What you have to do: Below are records; report the number of lines among them that include the word "border", and nothing further.

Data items
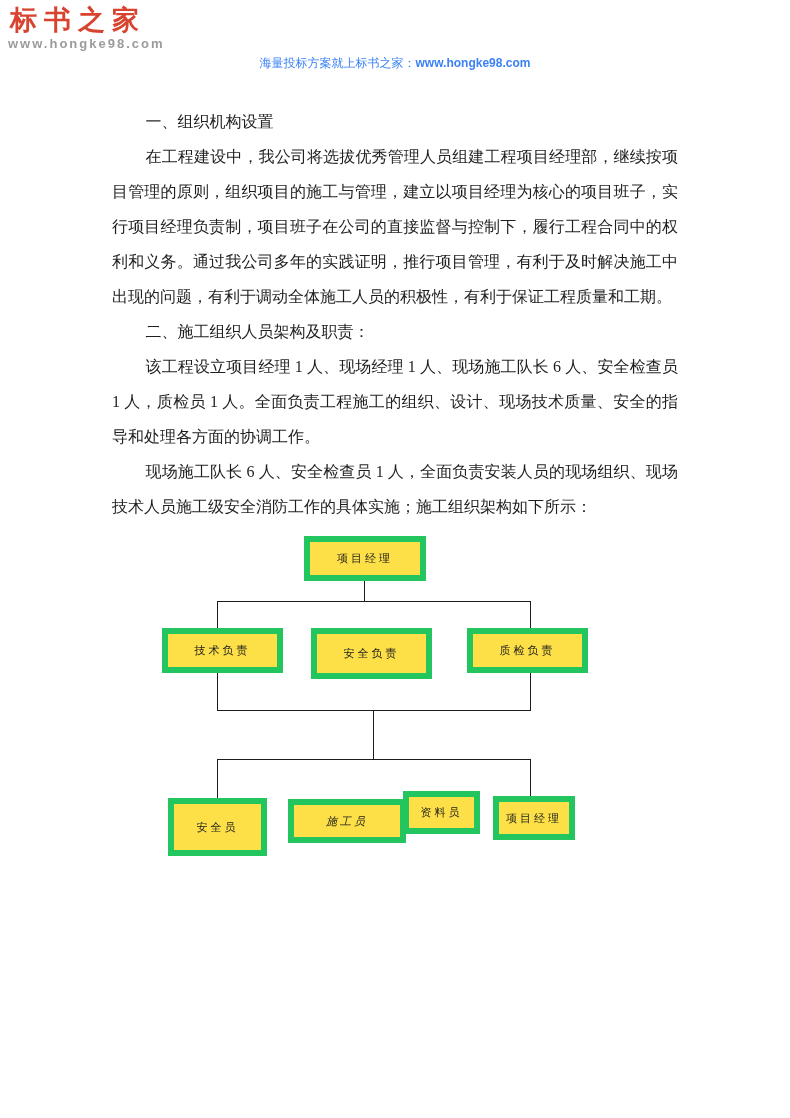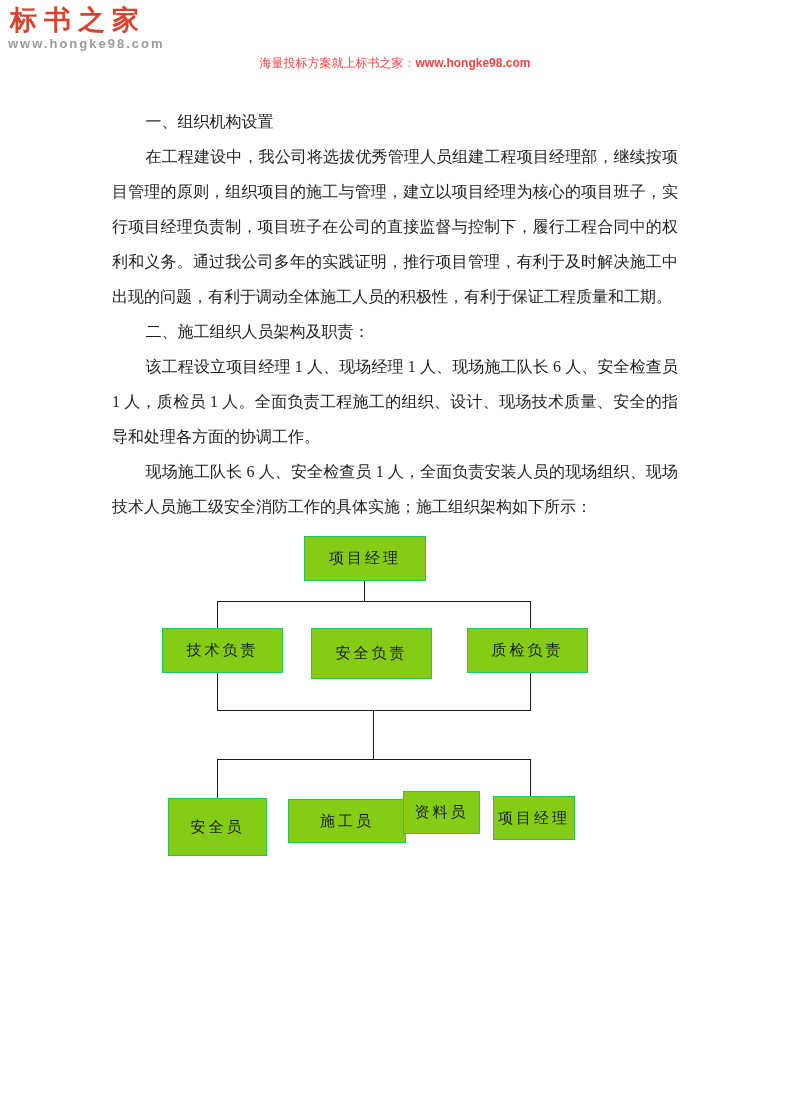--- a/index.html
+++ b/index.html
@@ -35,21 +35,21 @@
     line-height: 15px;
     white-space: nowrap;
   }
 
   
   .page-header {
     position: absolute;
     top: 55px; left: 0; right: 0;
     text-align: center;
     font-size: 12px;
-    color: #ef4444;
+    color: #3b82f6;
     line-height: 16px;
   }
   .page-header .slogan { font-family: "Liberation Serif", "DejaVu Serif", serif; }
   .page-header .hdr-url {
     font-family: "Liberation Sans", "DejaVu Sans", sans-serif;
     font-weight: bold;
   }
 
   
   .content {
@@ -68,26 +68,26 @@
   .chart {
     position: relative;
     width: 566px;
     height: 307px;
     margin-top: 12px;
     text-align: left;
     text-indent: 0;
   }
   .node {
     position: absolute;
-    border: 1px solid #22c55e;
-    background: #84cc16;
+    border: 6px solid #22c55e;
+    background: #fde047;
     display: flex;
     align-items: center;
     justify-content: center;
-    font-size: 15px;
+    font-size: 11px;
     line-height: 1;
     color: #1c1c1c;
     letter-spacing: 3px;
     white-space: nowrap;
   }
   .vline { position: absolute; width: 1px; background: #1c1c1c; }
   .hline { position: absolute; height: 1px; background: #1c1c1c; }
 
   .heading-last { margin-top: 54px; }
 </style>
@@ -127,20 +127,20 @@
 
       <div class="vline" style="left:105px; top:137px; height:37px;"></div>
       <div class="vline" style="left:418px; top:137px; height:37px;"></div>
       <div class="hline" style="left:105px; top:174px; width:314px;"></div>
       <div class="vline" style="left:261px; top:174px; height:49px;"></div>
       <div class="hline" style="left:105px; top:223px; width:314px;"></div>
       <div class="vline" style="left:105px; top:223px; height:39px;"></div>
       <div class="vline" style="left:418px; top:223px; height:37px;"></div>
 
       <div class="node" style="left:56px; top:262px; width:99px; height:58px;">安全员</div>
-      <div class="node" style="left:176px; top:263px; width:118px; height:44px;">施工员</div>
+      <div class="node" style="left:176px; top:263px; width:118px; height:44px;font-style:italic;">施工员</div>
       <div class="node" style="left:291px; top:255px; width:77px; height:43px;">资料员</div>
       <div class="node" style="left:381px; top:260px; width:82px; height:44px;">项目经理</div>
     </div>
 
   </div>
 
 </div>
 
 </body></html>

Written response: 2